Most of the headbands were, oddly, white. As oddly, Bob preferred to have his separate collection of headless antlers (collateral lost in Monte Carlo; elk are lousy card counters) mounted on the very same walls as the headbands, at about eye level.

And Bob mounted them so that the white bleached antlers – with their sharp prongs – blended in perfectly with the white headbands in the background.

Our last night, I was ascending the stairs. Mrs. Hearty Appetite & Hesitant Husband, also guests of the establishment, were coming down from the 3rd floor. We met, reluctantly.

My turning sideways on the landing wasn’t quite physically accommodating enough for the lady, so she executed a 45* turn & veered off at the same time that she failed to decelerate her rate of descent.

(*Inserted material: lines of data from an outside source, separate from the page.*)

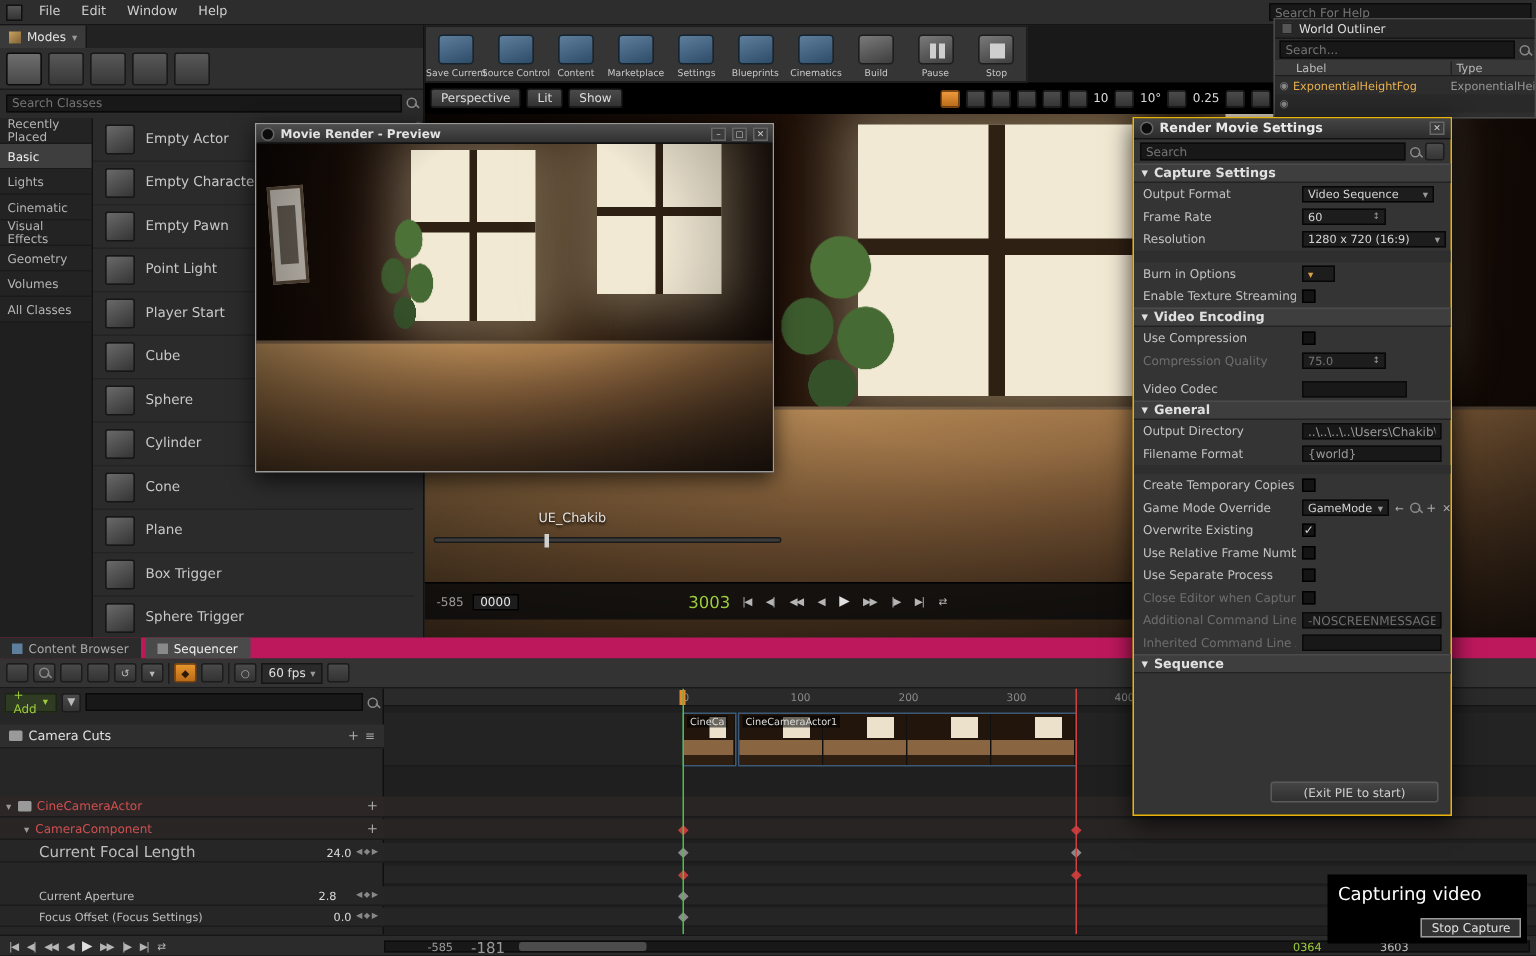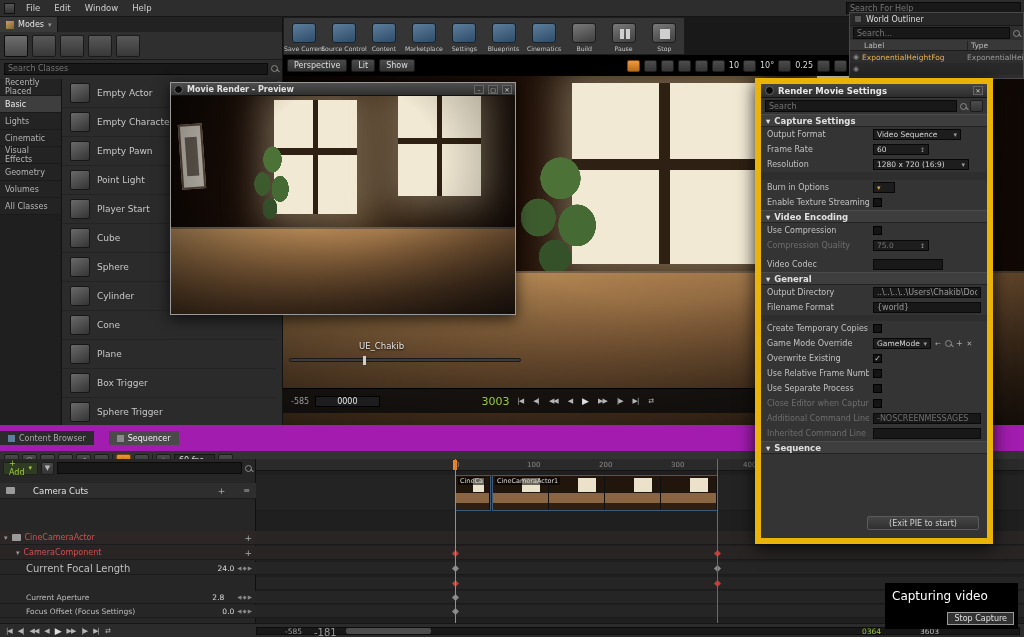--- a/index.html
+++ b/index.html
@@ -298,7 +298,7 @@
   </div>
 </div>
 
-<div class="abs" style="left:755px;top:78px;width:238px;height:466px;background:#343434;border:6px solid #eab308;box-shadow:0 4px 16px rgba(0,0,0,.8);z-index:40">
+<div class="abs" style="left:755px;top:78px;width:213px;height:466px;background:#343434;border:1px solid #eab308;box-shadow:0 4px 16px rgba(0,0,0,.8);z-index:40">
   <div class="row" style="height:14px;background:linear-gradient(#454545,#2c2c2c);padding:0 4px;gap:4px;border-bottom:1px solid #141414">
     <span style="width:9px;height:9px;border-radius:50%;background:#0c0c0c;border:1px solid #666;display:inline-block"></span>
     <span style="font-size:8.5px;font-weight:bold;color:#e8e8e8">Render Movie Settings</span>

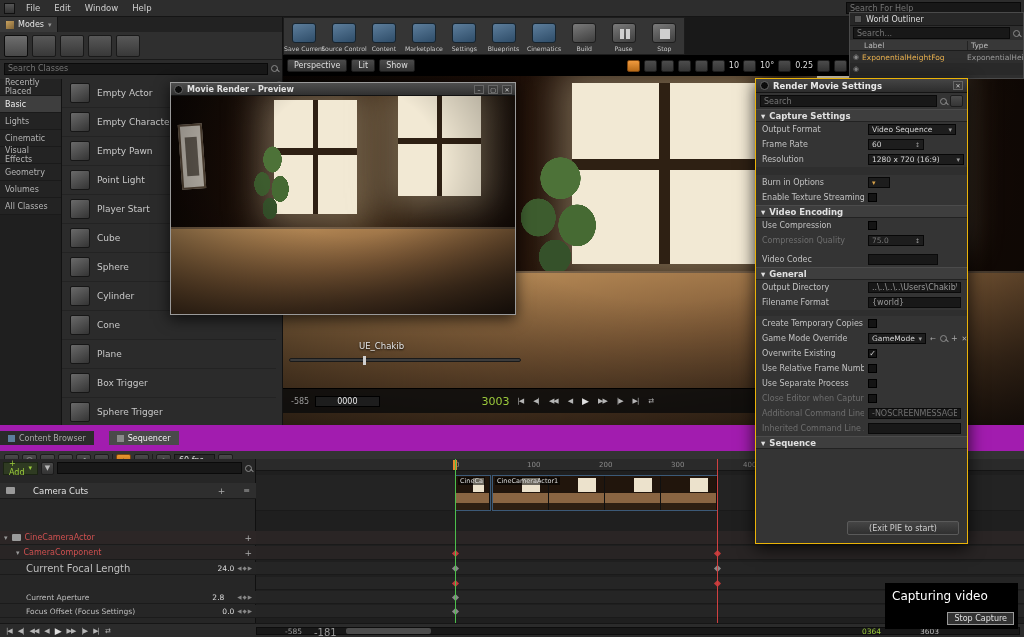--- a/index.html
+++ b/index.html
@@ -240,7 +240,7 @@
 
   <div class="abs row" style="left:0;top:333px;width:567px;height:25px;background:rgba(12,12,12,.85);border-top:1px solid #000;z-index:3;padding:0 8px;gap:6px">
     <span style="font-size:8px;color:#9a9a9a">-585</span>
-    <span style="font-size:8px;color:#e5e5e5;background:#1d1d1d;border:1px solid #000;padding:0 21px">0000</span>
+    <span style="font-size:8px;color:#e5e5e5;background:#1d1d1d;border:1px solid #000;padding:0 4px">0000</span>
     <div style="flex:1"></div>
     <span style="font-size:11px;color:#9ccb3c">3003</span>
     <span class="tb">|◀</span>

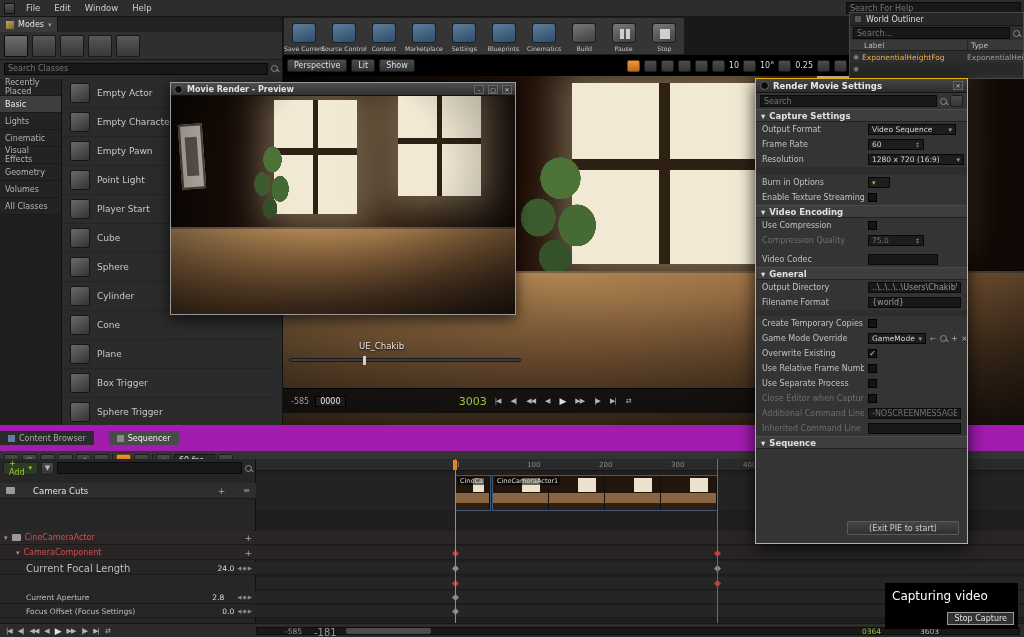--- a/index.html
+++ b/index.html
@@ -433,7 +433,7 @@
 </div>
 
 <div class="abs" style="left:0;top:425px;width:1024px;height:212px;background:#282828;z-index:20">
-  <div class="row" style="height:26px;background:#a21caf;gap:15px">
+  <div class="row" style="height:14px;background:#be185d;gap:3px">
     <div class="row" style="height:14px;background:#2b2b2b;padding:0 8px;gap:4px">
       <span style="width:7px;height:7px;background:#5d7e9c;display:inline-block"></span>
       <span style="font-size:8px;color:#aaa">Content Browser</span>

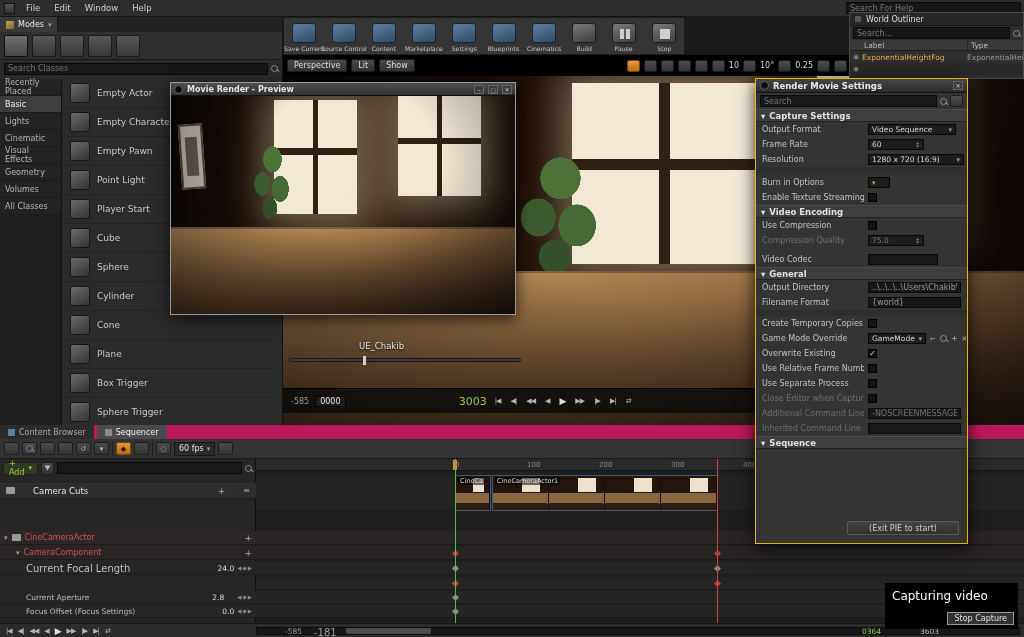--- a/index.html
+++ b/index.html
@@ -477,7 +477,7 @@
       <input class="input" style="height: 12px;">
       <div class="mag"></div>
     </div>
-    <div class="row" style="position:absolute;left:0;top:24px;width:256px;height:16px;background:#2e2e2e;border-bottom:1px solid #1b1b1b;padding:0 6px;gap:18px">
+    <div class="row" style="position:absolute;left:0;top:24px;width:256px;height:16px;background:#2e2e2e;border-bottom:1px solid #1b1b1b;padding:0 6px;gap:4px">
       <span style="width:9px;height:7px;background:#9a9a9a;border-radius:1px;display:inline-block"></span>
       <span style="font-size:8.5px;color:#e0e0e0">Camera Cuts</span>
       <div style="flex:1"></div>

And thus was jabbed in the shoulder by one of the prongs - perfectly camouflaged by the identical background color of the headbands.

Somehow, judging by the dirty look she gave me, this was all my fault.

So I’m glad to see that YOUR resident antlers are safely positioned, so that when prospective home buyers drop by, they can do no harm.

Which was also the idea behind stashing the Lady Vanity below the kitchen counter, I guess.

July 11, 2010 | Unregistered CommenterDon Reed

[...] This post was mentioned on Twitter by Josh Hunter. Josh Hunter said: RT @BlondeChampagne: In Which I Grow Weary of Other People's Crap: http://blondechampagne.wordpress.com/2010/07/10/in-which-i-grow-weary ... [...]

Many thanks to Ron The Pilot-Reader for the following information about the Lady Vanity
http://www.etsy.com/listing/49234787/vintage-lady-vanity-electric-knife-model

July 13, 2010 | Unregistered CommenterJosh The Pilot

An electric knife then , huh? That was probably the biggest marketing flop in all American kitchenware history.

July 13, 2010 | Unregistered Commenterred pill junkie

I did a double-take at that allspice photo. I have a container of powdered cloves in my cupboard in nearly identical packaging, down to the purple price stamp on the top. Honestly, I think it is older than I am. All I can guess is that my mother bequeathed me some spices when I moved out on my own in the 1990s.

At any rate, I've used it a few times, and I am still alive. I guess it takes cloves more than 37 years to go bad. (Can't vouch for allspice, alas.)